川上弘美さんの「溺レる」を読了したのですが、正直面白くなかったです。わざとなのかもしれないけれど、殆ど文章ではなく、単語のような言葉の使い方だったのです。結構長文が好きなので、短文ばかりが続くと疲れてしまうんですよね。セリフも短文すぎますし。
叔父さんはどこ。叔父さんは。 電車で来たんですよ。支線に乗り換えて。乗換駅は海辺の駅でした。メザキさんに教えてあげた。
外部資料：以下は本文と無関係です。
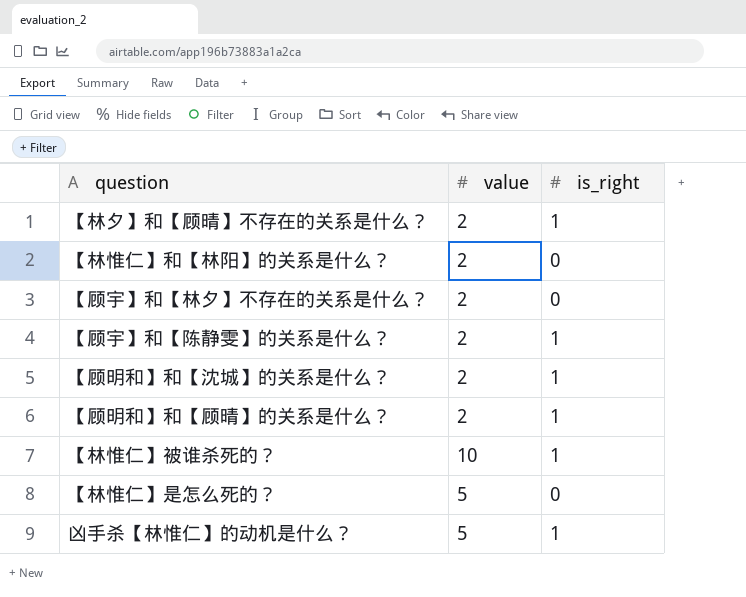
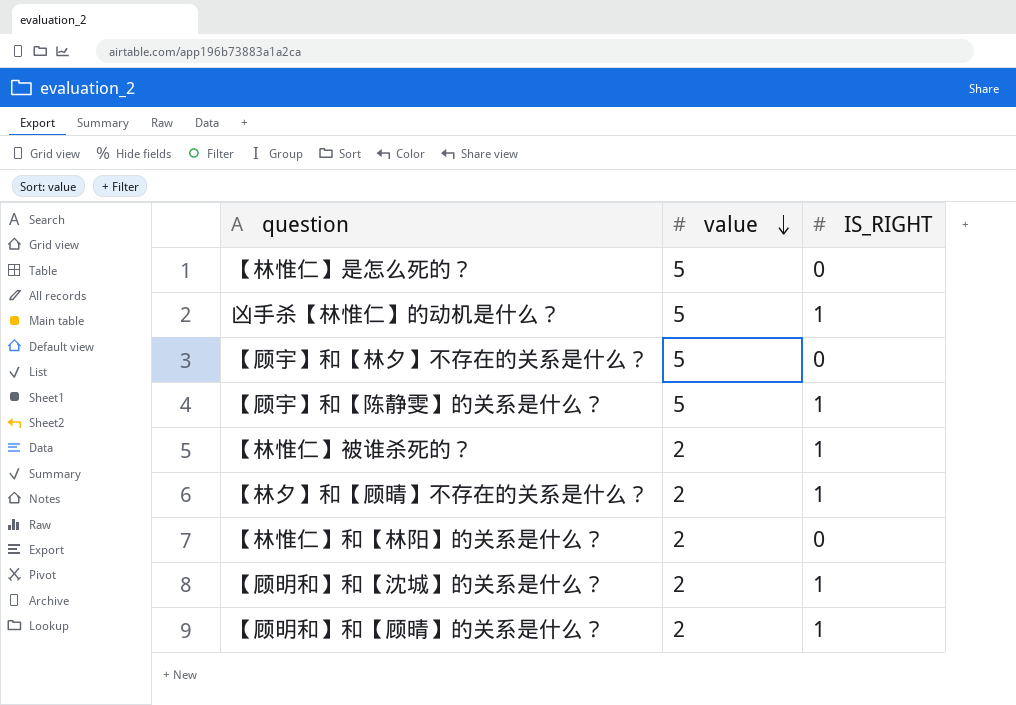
row order: none -> value descending
column name: is_right -> IS_RIGHT
【顾宇】和【林夕】不存在的关系是什么？ | value: 2 -> 5
【顾宇】和【陈静雯】的关系是什么？ | value: 2 -> 5
【林惟仁】被谁杀死的？ | value: 10 -> 2

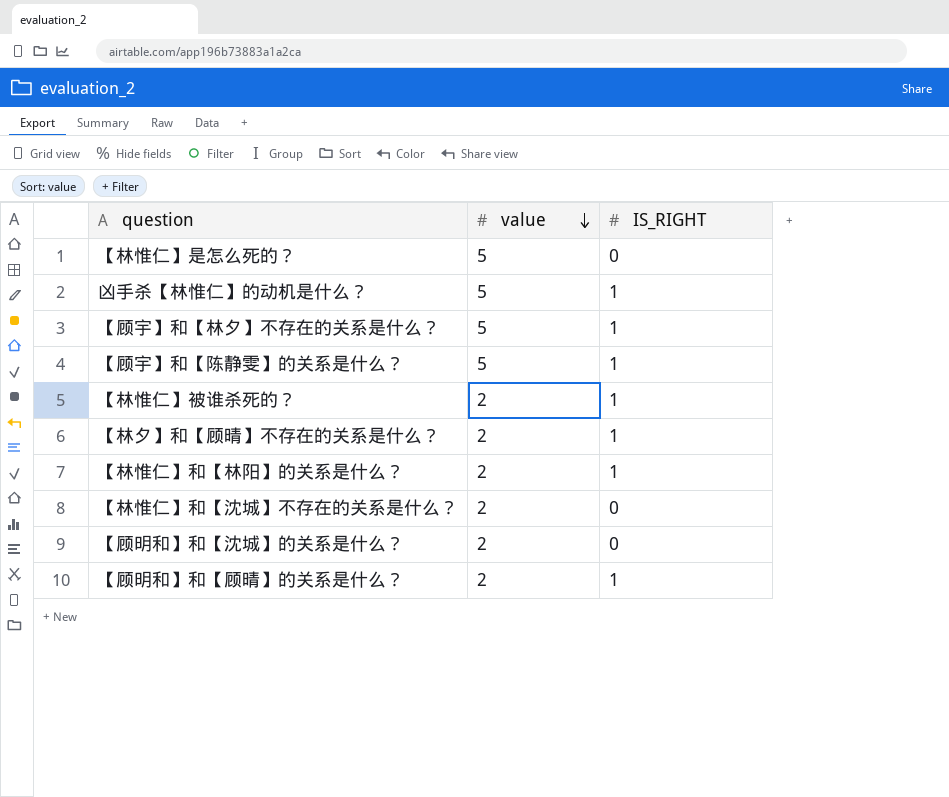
【顾宇】和【林夕】不存在的关系是什么？ | IS_RIGHT: 0 -> 1
【林惟仁】和【林阳】的关系是什么？ | IS_RIGHT: 0 -> 1
row 【林惟仁】和【沈城】不存在的关系是什么？: none -> 2 | 0
【顾明和】和【沈城】的关系是什么？ | IS_RIGHT: 1 -> 0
こういう文章が続いたり、こればっかりで綴られた物語は例え短編集だとしても、わざとだとしても許せなかったりします。すぐに「。」でくくってしまう文章は使い方によって上手く感じますが、やりすぎると下手というか、語彙が乏しいのかと思うし、読んでいて疲れてしまう。私の注文が多すぎるのでしょうか。色々と望みすぎているのかもしれないけれど、多分基本だと思うんですけどね。 他の小説はどうか解りませんが、二度と読まないと思います。それに、何となくですが、村上春樹と吉本ばななを意識しすぎているようにも感じましたし、やたらと人の名前をカタカナにしすぎるような気もするのです。効果として使っているのではなく、カタカナの名前を使ってみたかったのという印象しか受けなかったので、例え狙っていたとしても、私の中では逆効果でした。どうしてカタカナにしなければいけないのか…… というのが疑問に残ってしまったんです。8つの物語が載っていたんだけれど、全部カタカナの名前だったんですよね。結構漢字が好きなので、どうしてわざわざカタカナなのかが気になって気になって、話が頭に入らなかったような気がする。 ただ、短編だからそう感じたのかもしれないけどね。元々短編集はあまり得意ではない私です。得意ではないという言い方はおかしいかな。相性が悪いと言い換えておこう。あとは、好みの問題でもあるけどね。